Matt, this is awesome, thanks! And thanks too to Berit (assuming she reads the blog). We now have *six* different research strategies:

(1) workmanship philosophy (in grad school we called this "workerbee philosophy")
(2) paradigm busting
(3) debate framing (for reference works only?)
(4) revival
(5) redeployment
(6) unification

I might add something like "de-unification," where views that often go together are argued to be incompatible. I think of Stich arguing that content externalism precludes folk-psychological explanation.

Like Marcus, I am most attracted to (2), but I suspect it is indeed harder for junior faculty to publish this type of thing. I thus feel a pressure to do more of (1), which is not as rewarding. (This work tends to seem less important and/or less intellectually stimulating.)
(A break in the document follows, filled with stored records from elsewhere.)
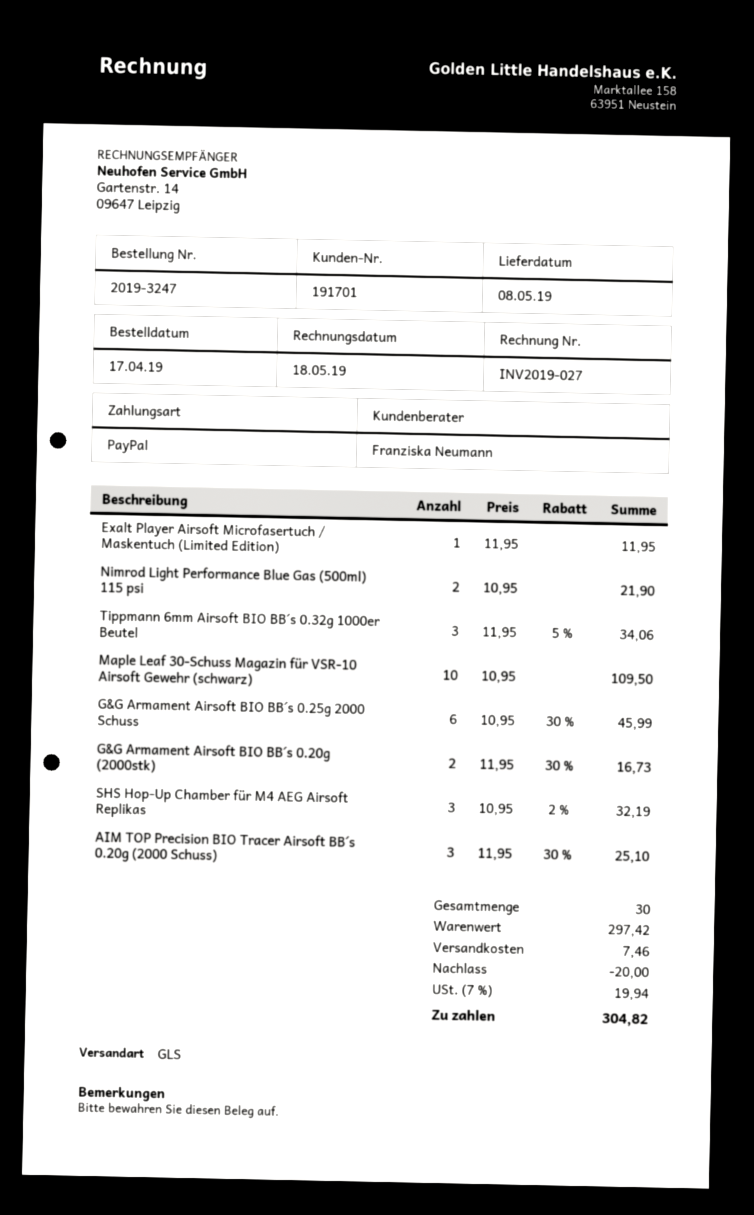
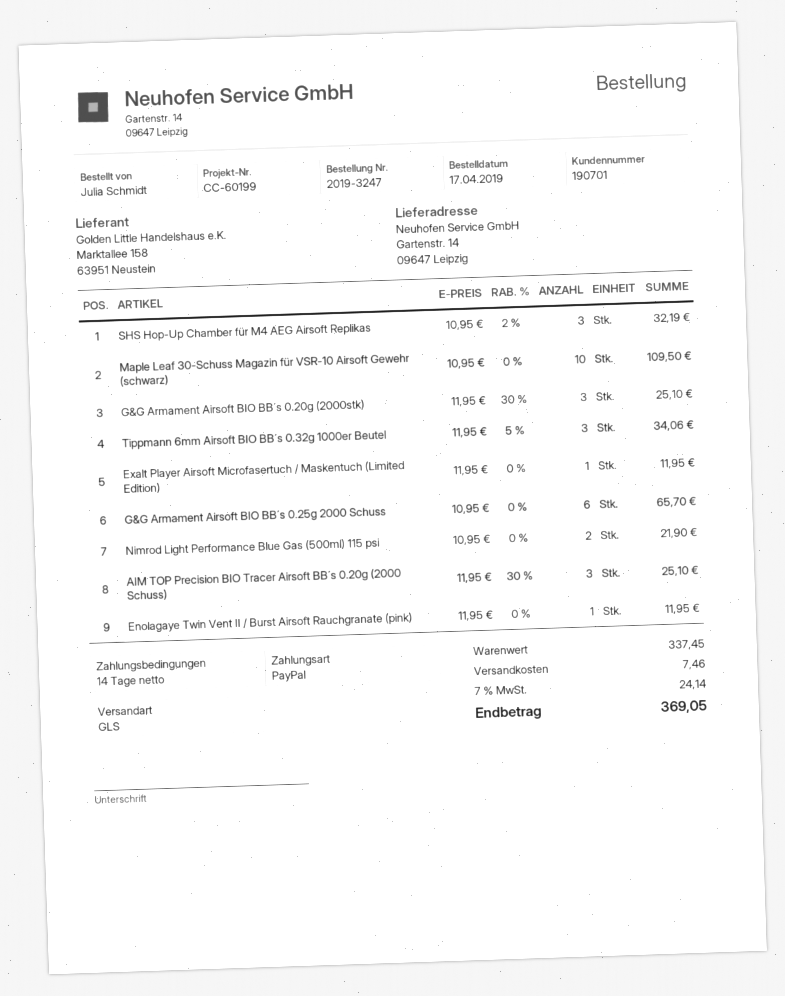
customer number: 191701 -> 190701
G&G Armament Airsoft BIO BB´s 0.25g 2000 Schuss: 6 x 10.95 - 30% = 45.99 -> 6 x 10.95 = 65.70
G&G Armament Airsoft BIO BB´s 0.20g (2000stk): 2 x 11.95 - 30% = 16.73 -> 3 x 11.95 - 30% = 25.10
Enolagaye Twin Vent II / Burst Airsoft Rauchgranate (pink): none -> 1 x 11.95 = 11.95
subtotal: 297.42 -> 337.45
discount: 20.00 -> none
tax: 7% = 19.94 -> 7% = 24.14
total: 304.82 -> 369.05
Often, it's even less rewarding to do (4) or (5); it feels too much like mere "filling in logical space." (There are exceptions however.) Yet here too, it seems easier to publish...

Are these impressions accurate?

Marcus Arvan

Matt: I agree with Ted. Thanks for this -- it is awesome! And thanks to Berit for agreeing to take part.

Matt DeStefano

Ted: I'm mostly in line with your impressions, although I can't speak to how accurate they might be. I actually enjoy writing (5) quite a bit, as sometimes I think it can yield pretty interesting papers. I think that (3) could perhaps be extended beyond reference works, as arguably Gettier-type revolutions could still be classified under "debate-framing". Of course, most papers don't fit neatly into any one category and could easily fit into a couple.

Marcus: No problem! I'm grateful that Brit took the time to write such detailed responses - it was very informative.

Moti Mizrahi

Great post, Matt. Very useful. And thanks to Brit, too.